[Difference listings]
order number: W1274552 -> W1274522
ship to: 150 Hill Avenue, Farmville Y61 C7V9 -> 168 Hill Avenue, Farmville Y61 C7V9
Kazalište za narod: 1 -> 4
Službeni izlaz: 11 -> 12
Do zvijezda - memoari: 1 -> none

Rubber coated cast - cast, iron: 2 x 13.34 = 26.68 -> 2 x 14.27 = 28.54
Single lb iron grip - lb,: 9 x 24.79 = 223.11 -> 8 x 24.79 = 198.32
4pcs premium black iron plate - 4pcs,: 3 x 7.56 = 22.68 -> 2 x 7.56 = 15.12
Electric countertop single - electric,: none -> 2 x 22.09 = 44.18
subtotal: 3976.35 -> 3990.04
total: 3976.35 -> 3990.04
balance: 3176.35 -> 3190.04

---

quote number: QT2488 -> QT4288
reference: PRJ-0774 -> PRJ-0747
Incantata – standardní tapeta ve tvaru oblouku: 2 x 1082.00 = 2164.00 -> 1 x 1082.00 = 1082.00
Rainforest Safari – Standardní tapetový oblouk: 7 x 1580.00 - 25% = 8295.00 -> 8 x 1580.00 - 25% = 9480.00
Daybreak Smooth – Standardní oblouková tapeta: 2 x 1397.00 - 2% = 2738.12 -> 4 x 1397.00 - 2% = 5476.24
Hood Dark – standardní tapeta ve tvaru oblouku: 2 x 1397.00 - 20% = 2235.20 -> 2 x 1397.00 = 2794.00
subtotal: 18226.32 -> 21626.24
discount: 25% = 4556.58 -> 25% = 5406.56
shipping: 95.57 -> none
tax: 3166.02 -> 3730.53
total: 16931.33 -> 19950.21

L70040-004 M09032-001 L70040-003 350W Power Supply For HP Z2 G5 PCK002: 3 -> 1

■ Task description: Where does the string "number" occur in the data above? Copy every line that holds it.

■ Exercise response:
order number: W1274552 -> W1274522
quote number: QT2488 -> QT4288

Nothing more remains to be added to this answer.